In 2019, UR sales reached 5 billion. In 2023, 618, UR will top the women's clothing sales list on the three major platforms of Tmall, Douyin, and JD.com. Up to now, UR has more than 400 stores worldwide, covering Singapore, Thailand, the Philippines and other global markets.

The reason why international brands welcome the tide of closing stores, but the national tide can break out against the trend, the reason is that Chinese brands understand Chinese better and have natural advantages in localization. "ZARA's clothes are too provocative, the design is strange, the short ultra-short is like a children's model, the long super long can be used as a mop, and the quality of the clothes is getting worse and worse. I buy UR now, and I will consider the figure of the Chinese on the basis of fashion. A post-90s girl said.

If localization can be slowly changed and learned, the rapid development of domestic e-commerce does not give international fast fashion brands time to react.

"Through the iteration of technical means and tools, China's shelf e-commerce and content e-commerce have exerted their C-end reach to the extreme. If you pay today, you will be able to go on the market tomorrow. Cheng sighed. Even if ZARA is only updated in 7 to 15 days, it needs a production cycle and a global supply chain collaboration.

Economist Pan and Lin also said that ZARA closed stores in a large area of China because China's offline fast fashion can no longer beat online fast fashion. China's online fast fashion is also evolving to on-demand production, with pre-sale, then production, and then delivery. Behind this is the transformation of China's garment supply chain system.

In the face of China's huge clothing market with a population of 1.4 billion, except for ZARA, the other three giants are trying their best to find different ways to survive.

After GAP China sold out, it threw out production, promotion and omni-channel sales. Baozun, the receiver, has reconfigured the brand's men's, women's and children's clothing with a dedicated design director and slashed the price tag, and on social media, "de-GAP leakage" has almost become a trend.

H&M's strategy is to look for new markets in other countries and launch high-end brands. In 2021, its high-end brand ARKET opened its first store in a high-profile manner, located in Taikoo Li Sanlitun, Beijing, just a few hundred meters away from LV and Canada Goose.

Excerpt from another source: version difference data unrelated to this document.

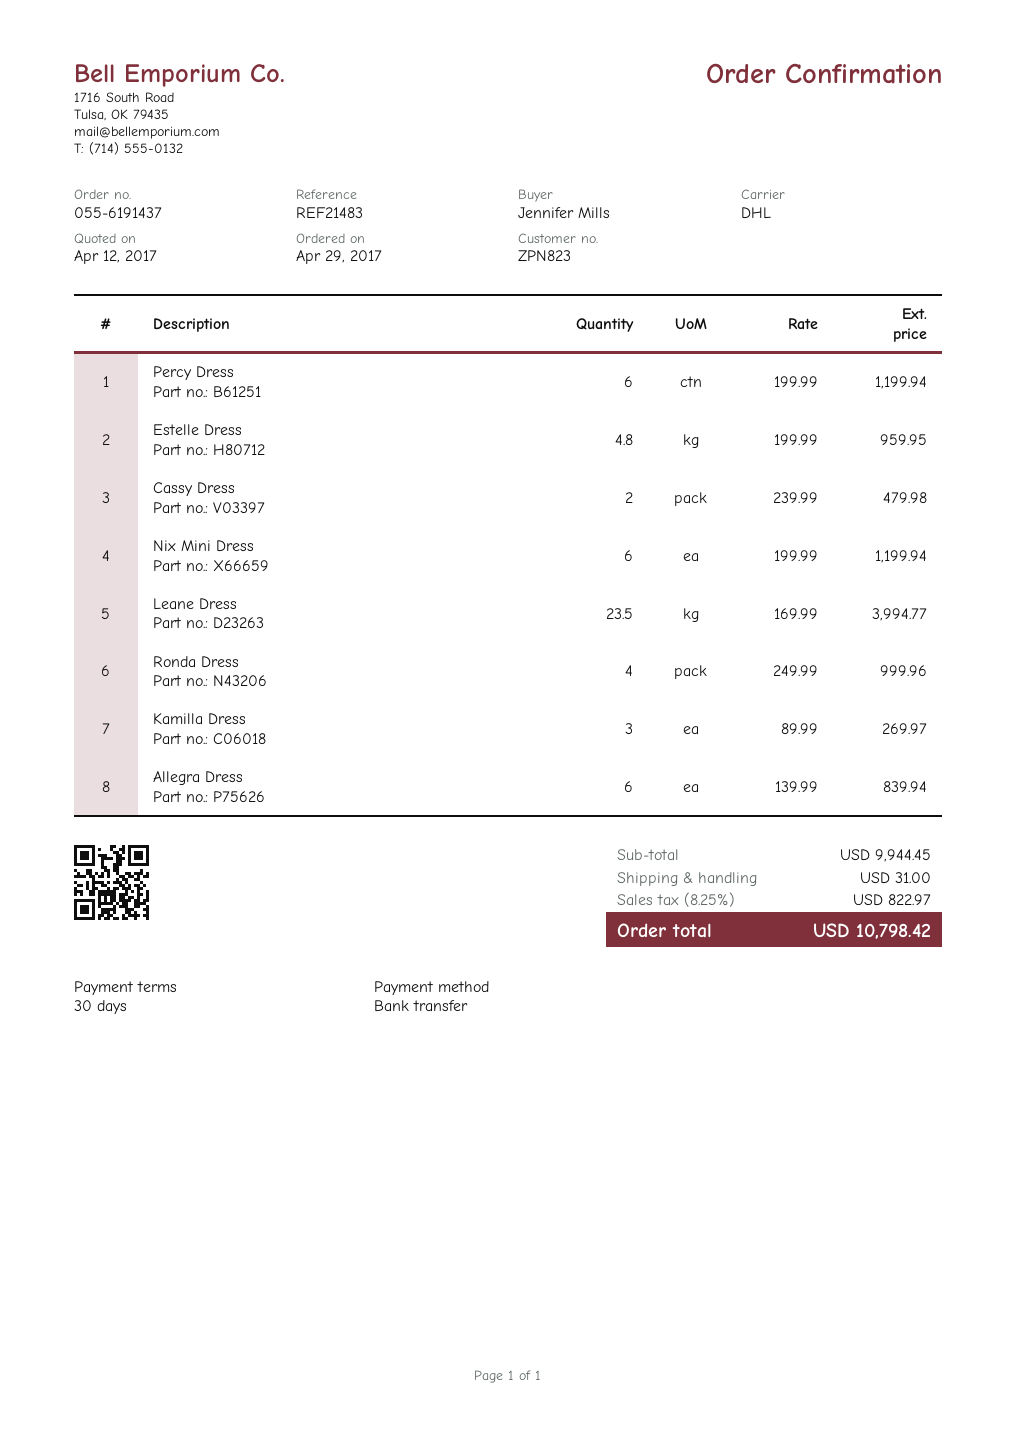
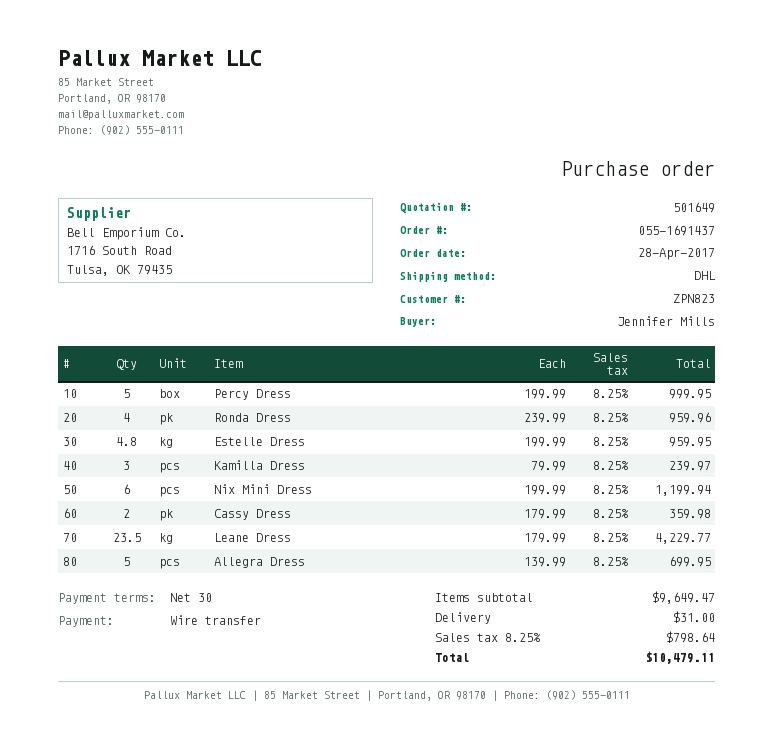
order number: 055-6191437 -> 055-1691437
order date: 2017-04-29 -> 2017-04-28
Percy Dress: 6 x 199.99 = 1199.94 -> 5 x 199.99 = 999.95
Cassy Dress: 2 x 239.99 = 479.98 -> 2 x 179.99 = 359.98
Leane Dress: 23.5 x 169.99 = 3994.77 -> 23.5 x 179.99 = 4229.77
Ronda Dress: 4 x 249.99 = 999.96 -> 4 x 239.99 = 959.96
Kamilla Dress: 3 x 89.99 = 269.97 -> 3 x 79.99 = 239.97
Allegra Dress: 6 x 139.99 = 839.94 -> 5 x 139.99 = 699.95
subtotal: 9944.45 -> 9649.47
tax: 8.25% = 822.97 -> 8.25% = 798.64
total: 10798.42 -> 10479.11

UNIQLO's civilian and comfortable product positioning has been relatively successful. Over the past decade, it has maintained a rate of about 80 to 100 new stores per year in China, and has gradually penetrated into second- and third-tier cities. As of the end of fiscal year 2023 (the end of August 2023), UNIQLO has accumulated 1,031 stores in China, surpassing the 800 stores in Japan and ranking first in the world. During the same period, the revenue of the Greater China business reached 620.2 billion yen, accounting for 22% of the total revenue of the parent company Fast Retailing Group, and the operating profit accounted for 27%.

"If international fast fashion wants to hold the Chinese market, the future transformation will inevitably be inseparable from several major ideas. Cheng Weixiong said that the first is to gain insight into the needs of Chinese users, design and produce suitable for Chinese according to the body shape of Chinese users, and at the same time make good use of local IP to effectively combine Chinese culture and international fashion trends; second, we must know how to adapt to and embrace the development of China's e-commerce, do a good job in online and offline interconnection; third, we must learn to tap the Chinese market and sink into regional layout.

Ten years of prosperity once shattered a dream. After enjoying the super dividend of China's fast fashion, what awaits ZARA is not that "China's fast fashion has become difficult to do", the key is how to do it and how to do it.